Defined @ Home Workout- 

A.
Shoulder Circuit: 3 Rounds; 45 on/ 15 off (9 minutes)
Prone Shoulder Press – Video
German Shoulder Extension Squats – Video
PVC/BroomStick Scarecrow Snatches – Video

Coaches’ Notes:
For 3 rounds, working 45 seconds at each station with 15 second transitions. Aim for quality movement not quantity reps.

*Prone Shoulder Press: With shoulder blades squeezed down and back, move your arms through a shoulder press position while lying prone, face down on the floor. If this is easy for you, add light weight in each hand, no more than 2-3lbs per hand. See video!
*German Shoulder Extension Squats: Using a counter top, chair or something that you can grab onto that is around mid chest height. With shoulders externally rotated, prioritize keeping chest up while squatting. The stretch should be felt in the biceps, fronts of shoulders and chest. A more narrow grip will increase the intensity of this stretch. See video!
*Scarecrow Snatch: Using a PVC, broomstick or towel. Start with elbows high and PVC across mid chest. With fast feet and hands, pull yourself into the bottom position of your Snatch/OHS. Stand up, bring feet back under hips and repeat. See video!

B.
“Girls are back in town” (11 minutes)

3 Minutes ON
“Randy” ish
75 X Single Arm Power Snatches – Video
– Alternating arms with every rep.
– Perform as fast as possible, rest time remaining!

Rest 1 minute

3 Minutes ON
“Fran” ish
5-7-9 reps of;
Single Arm Thruster – Video
-Perform on each side
Single Leg Burpee – Video
– Perform 5 reps of the single arm thruster on both the left and right side before completing the single leg burpees for 5 reps. Continue with this pattern for the round of 7s and 9s.
– Perform as fast as possible, rest time remaining!

Rest 1 minute

3 Minutes ON
“Grace” ish
30 X Single Arm Hang Clean & Jerk – Video
– Perform all 30 reps on the left side then all 30 reps on the right side!
– Perform as fast as possible, rest time remaining!

Coaches’ Notes:
Using lighter weight for all the single arm movements if possible; this workout is meant to feel fast and hard like a max effort sprint! Work for 3 minutes, rest for 1 minute. Complete each mini amrap as fast as possible in your 3 minute windows.
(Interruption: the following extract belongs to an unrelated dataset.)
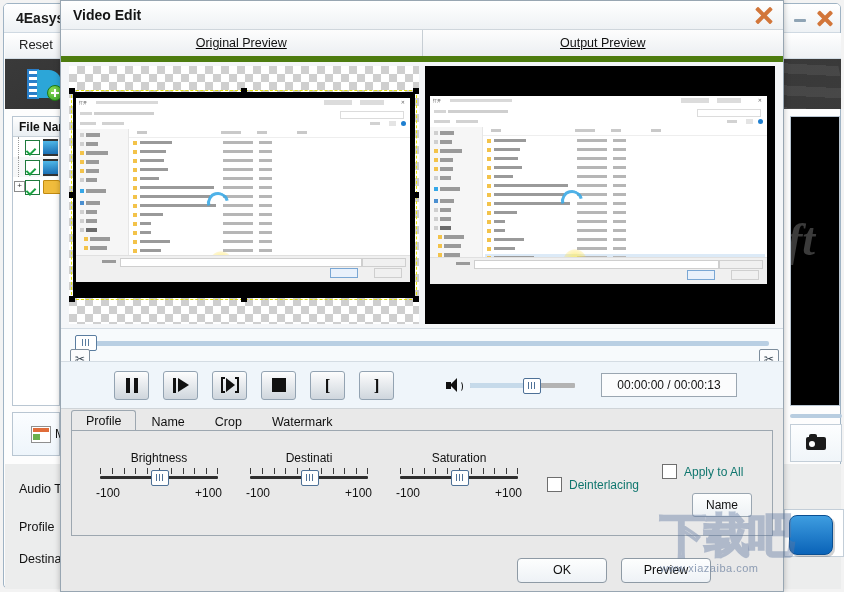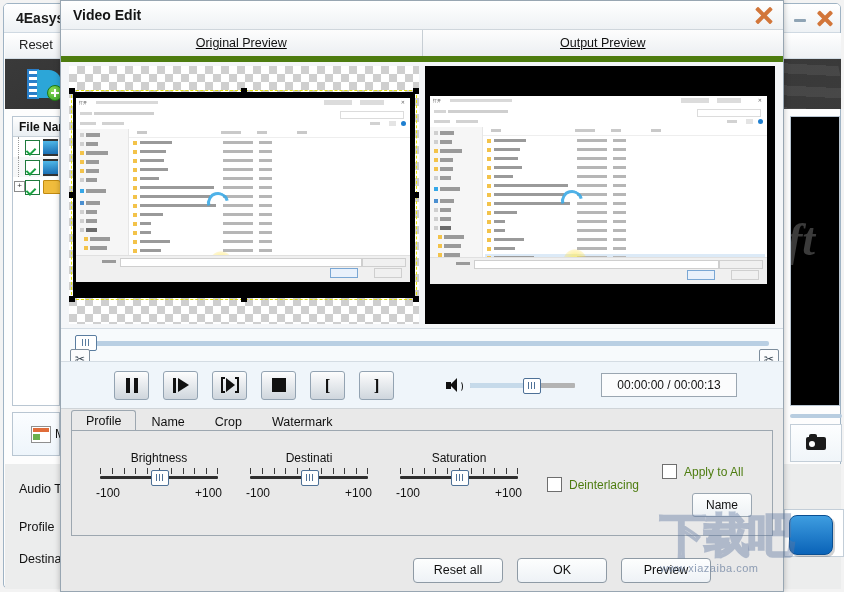"Apply to All" .chk-label { color: #4d7c0f -> #0f766e }
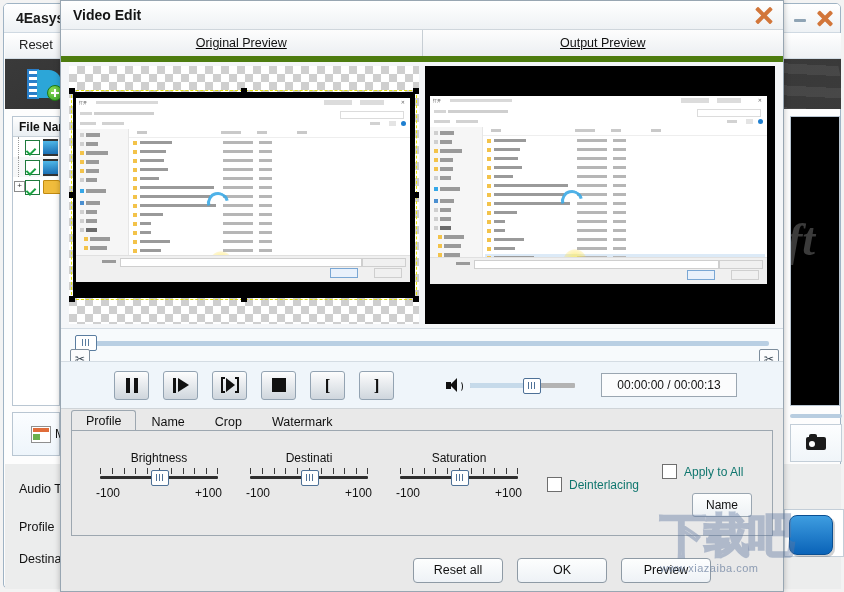"Reset all" div.foot-btn { html: <div>Reset all</div> -> none }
If you finish early, you have earned yourself more rest. Mandatory 1 minute rest after each 3 minute round.

*Single arm Power Snatch: Using a Db, Kb, plate or any object that you can find in the house that challenges you and mimics the movement. This weight can be as heavy as you can maintain proper form. See video!
*Single Arm Thruster: Using a Db, Kb or any object that you can find in the house that challenges you and mimics the movement. This weight can be as heavy as you can maintain proper form. See video!
*Single Arm Hang Clean & Jerk: Using a Db, Kb or any object that you can find in the house that challenges you and mimics the movement. This weight can be as heavy as you can maintain proper form. See video!

C. 
“360 Degrees” (11 minutes)

3 Rounds; 40 on/ 15 off
Seated Dual Leg Lift Overs – Video
Weighted Superman Hold – Video
Side Plank, Right 
Side Plank, Left

Coaches’ Notes:
For 3 rounds, spend 40 seconds working, with 15 seconds to rest and transition. Rotate through movements as a circuit. We are on week 3 with this circuit. Each week we are adding 5 seconds to each movement while keeping the rest the same. One more week on this progression!

*Leg Lift Overs: The more upright you are the harder this will be. Lean back to make this easier. Lock the knees out and lift over a small object with control. Use your db or kb as a target if possible. 
*Weighted Superman Hold: This movement is challenging without weight as well. If you have a light weight or plate use it. Squeeze the butt to protect the lower back. 
*Side Plank: Perform from a long position (toes), or short position, (knees)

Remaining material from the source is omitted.